**Material provided**
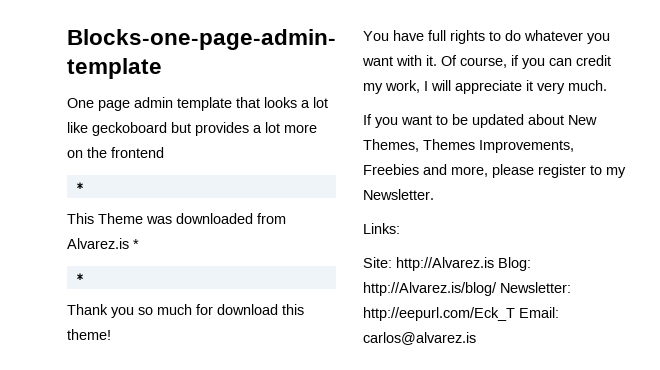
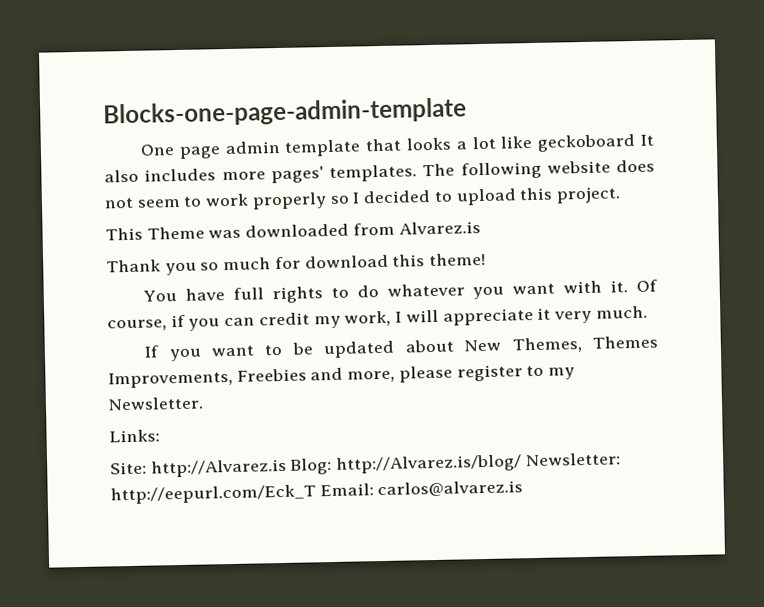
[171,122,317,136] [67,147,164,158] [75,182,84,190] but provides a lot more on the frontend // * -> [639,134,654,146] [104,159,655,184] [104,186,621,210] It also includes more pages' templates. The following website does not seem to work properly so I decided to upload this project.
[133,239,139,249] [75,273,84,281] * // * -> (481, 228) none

...

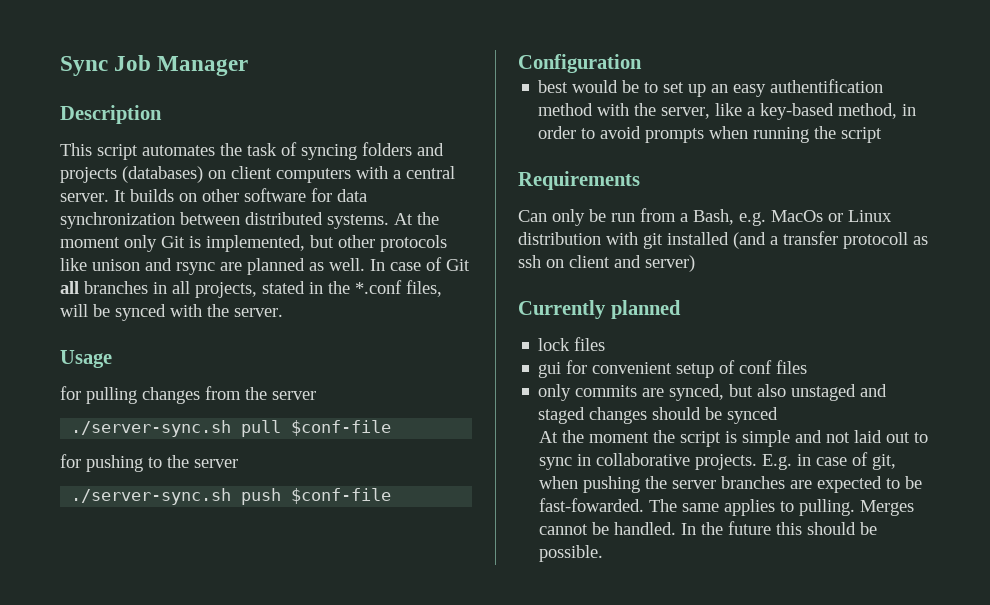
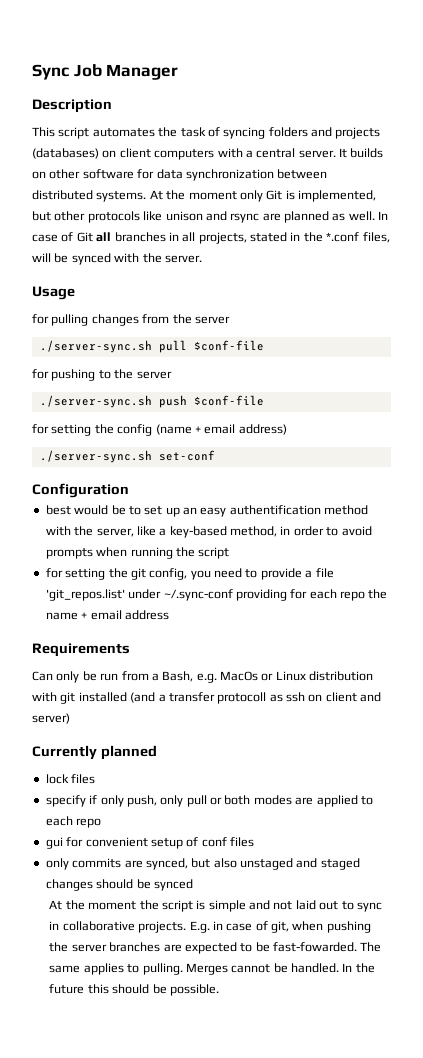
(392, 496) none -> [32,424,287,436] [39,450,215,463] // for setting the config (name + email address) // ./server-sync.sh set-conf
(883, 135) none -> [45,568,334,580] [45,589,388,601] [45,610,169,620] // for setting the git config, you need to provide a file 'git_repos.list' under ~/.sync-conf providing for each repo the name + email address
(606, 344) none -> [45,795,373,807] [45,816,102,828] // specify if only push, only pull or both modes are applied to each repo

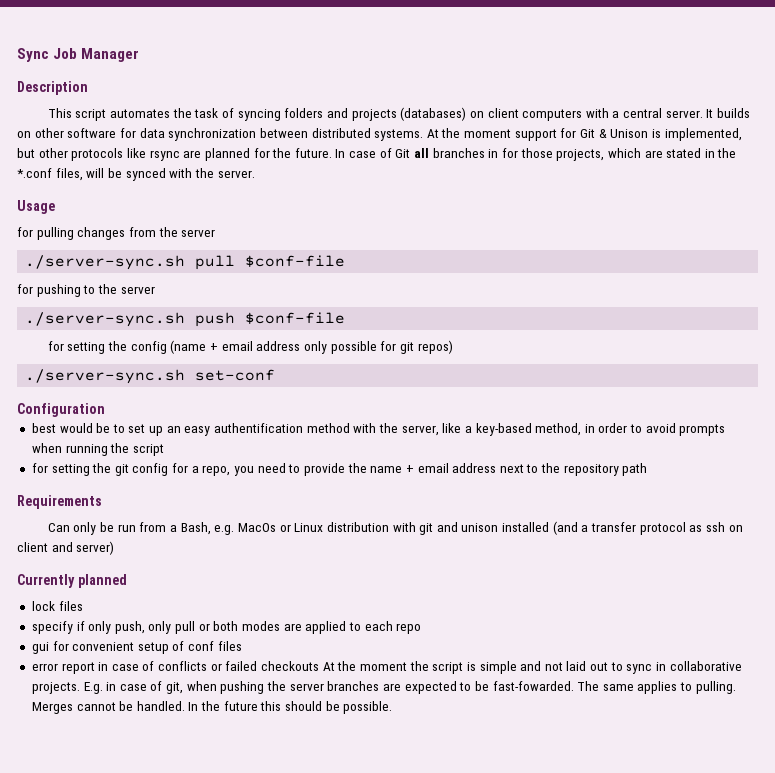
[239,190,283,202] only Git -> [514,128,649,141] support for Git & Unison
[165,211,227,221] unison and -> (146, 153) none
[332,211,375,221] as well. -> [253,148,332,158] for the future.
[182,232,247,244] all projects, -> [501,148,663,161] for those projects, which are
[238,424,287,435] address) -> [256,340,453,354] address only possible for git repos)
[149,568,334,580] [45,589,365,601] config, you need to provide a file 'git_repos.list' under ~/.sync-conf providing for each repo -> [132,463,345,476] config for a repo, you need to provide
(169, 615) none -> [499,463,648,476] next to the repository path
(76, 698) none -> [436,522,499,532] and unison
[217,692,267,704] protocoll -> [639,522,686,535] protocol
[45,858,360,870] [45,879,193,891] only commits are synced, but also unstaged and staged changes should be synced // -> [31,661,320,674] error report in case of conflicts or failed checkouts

**Problem statement**
Your task for the entries above: copy exactly the span starting with the line with "[217,692,267,704] protocoll ->" and going on through the line with "[45,858,360,870] [45,879,193,891] only", both lines included, and nothing else.

**Answer for the task**
[217,692,267,704] protocoll -> [639,522,686,535] protocol
[45,858,360,870] [45,879,193,891] only commits are synced, but also unstaged and staged changes should be synced // -> [31,661,320,674] error report in case of conflicts or failed checkouts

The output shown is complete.